Weight-for-age is not the CDC screening tool for overweight or obesity in this age group, so this page should be interpreted alongside height and BMI-for-age rather than used alone for obesity labeling. Because the implementation interpolates a reduced reference table rather than the full CDC monthly LMS dataset, borderline values should be checked against the official chart when exact classification matters clinically.
For children ages 2-20, CDC recommends BMI-for-age as the primary screening tool for overweight/obesity because it accounts for height differences. Weight-for-age is useful for tracking growth velocity and identifying underweight, failure to thrive, and nutritional adequacy.
Per CDC definitions: overweight is BMI-for-age ≥85th and <95th percentile; obesity is BMI-for-age ≥95th percentile; severe obesity is BMI ≥120% of the 95th percentile (or BMI ≥35). Weight-for-age percentiles alone should not be used to label obesity.
Evaluation is recommended for weight <5th percentile, crossing downward through 2 major percentile lines, or weight-for-height <5th percentile. Causes range from inadequate intake to malabsorption, chronic infection, endocrine disorders, and psychosocial factors.

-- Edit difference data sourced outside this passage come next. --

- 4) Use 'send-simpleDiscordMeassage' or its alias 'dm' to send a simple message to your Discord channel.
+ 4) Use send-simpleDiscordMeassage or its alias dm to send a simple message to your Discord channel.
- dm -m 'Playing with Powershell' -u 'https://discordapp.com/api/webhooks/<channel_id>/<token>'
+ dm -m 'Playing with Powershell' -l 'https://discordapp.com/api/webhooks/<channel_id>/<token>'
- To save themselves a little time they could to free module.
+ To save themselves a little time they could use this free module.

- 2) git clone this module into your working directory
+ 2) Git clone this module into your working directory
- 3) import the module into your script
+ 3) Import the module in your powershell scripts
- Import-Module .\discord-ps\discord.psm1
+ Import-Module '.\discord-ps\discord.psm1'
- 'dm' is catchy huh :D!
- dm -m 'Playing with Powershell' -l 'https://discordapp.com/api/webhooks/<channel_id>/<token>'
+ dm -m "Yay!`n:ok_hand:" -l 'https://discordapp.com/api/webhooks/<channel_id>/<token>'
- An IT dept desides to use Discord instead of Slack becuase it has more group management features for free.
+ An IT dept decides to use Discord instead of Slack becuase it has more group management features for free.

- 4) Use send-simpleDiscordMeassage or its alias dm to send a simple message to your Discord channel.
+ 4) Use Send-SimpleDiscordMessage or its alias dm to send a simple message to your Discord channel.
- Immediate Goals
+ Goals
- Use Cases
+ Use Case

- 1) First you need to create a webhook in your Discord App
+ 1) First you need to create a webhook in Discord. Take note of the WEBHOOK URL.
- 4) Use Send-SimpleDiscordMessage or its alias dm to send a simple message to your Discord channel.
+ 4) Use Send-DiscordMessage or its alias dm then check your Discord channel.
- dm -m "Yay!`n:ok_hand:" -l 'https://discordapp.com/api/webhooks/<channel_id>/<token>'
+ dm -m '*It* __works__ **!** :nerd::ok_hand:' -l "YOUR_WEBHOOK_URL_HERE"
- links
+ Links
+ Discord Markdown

CDC 2000 charts were created from US population data. WHO charts, based on international breastfed infants, are recommended for ages 0-2. For specific ethnic groups, population-specific references may be more appropriate.

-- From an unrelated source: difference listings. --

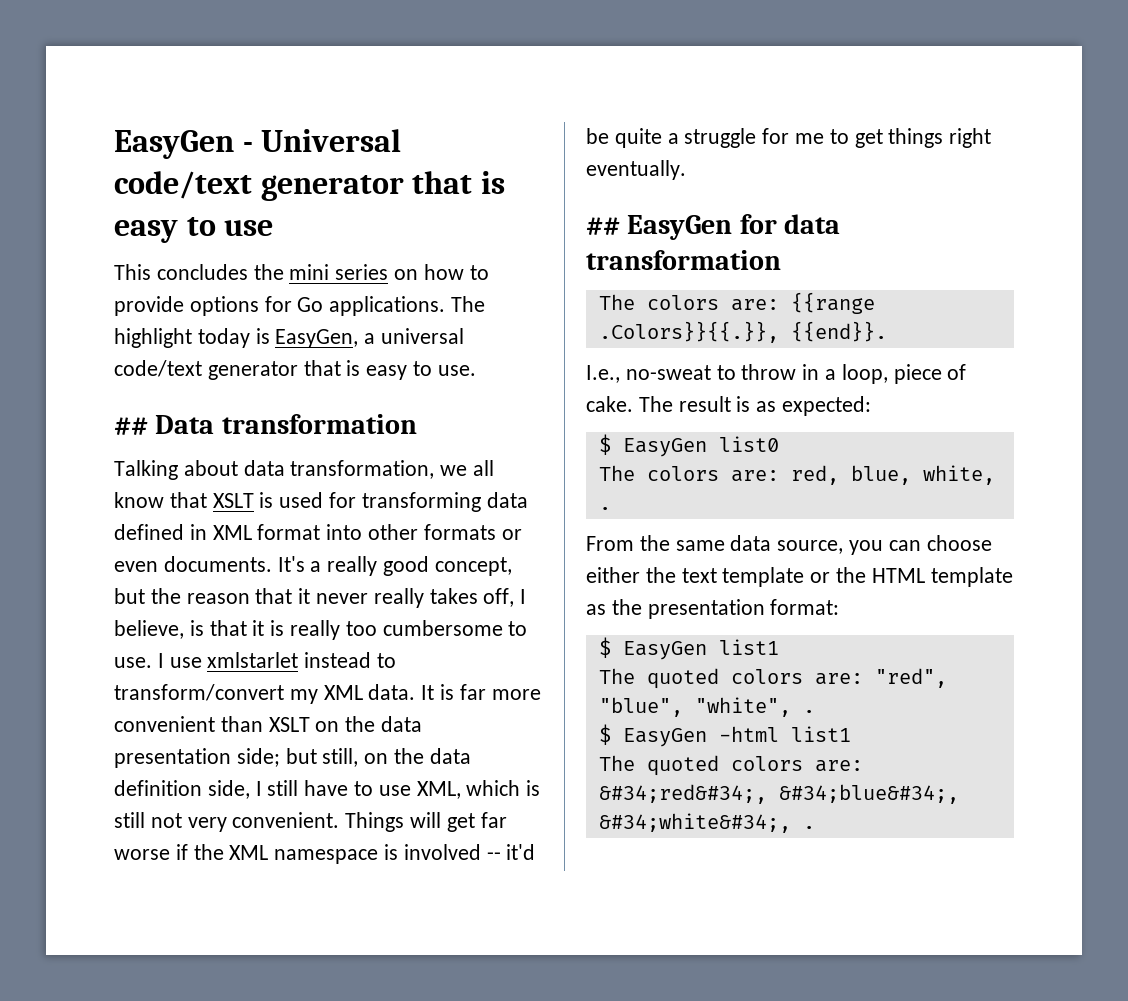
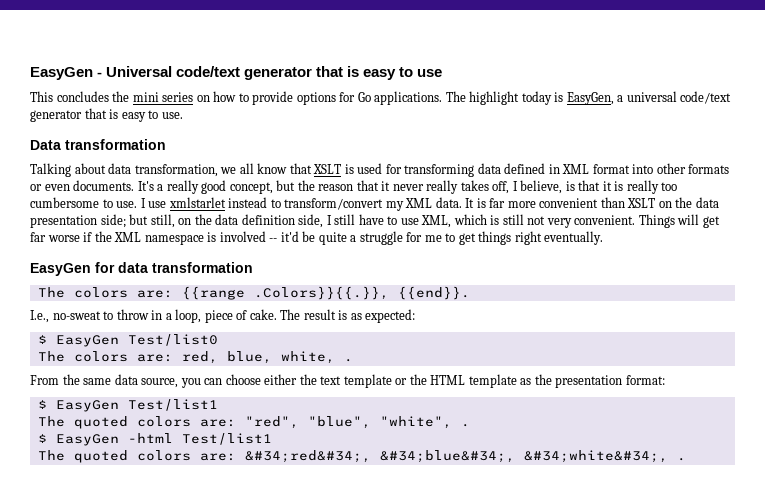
- ## Data transformation
+ Data transformation
- ## EasyGen for data transformation
+ EasyGen for data transformation
- $ EasyGen list0
+ $ EasyGen Test/list0
- $ EasyGen list1
+ $ EasyGen Test/list1
- $ EasyGen -html list1
+ $ EasyGen -html Test/list1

A change of >2 major percentile lines (for example, from 75th to 25th) over 6-12 months warrants investigation regardless of the current percentile. Rapid upward crossing should be reviewed with height and BMI-for-age rather than weight alone.
Ideally measured in a dry diaper (infants) or light indoor clothing without shoes (older children). Consistency in measurement conditions is more important than absolute accuracy for tracking trends.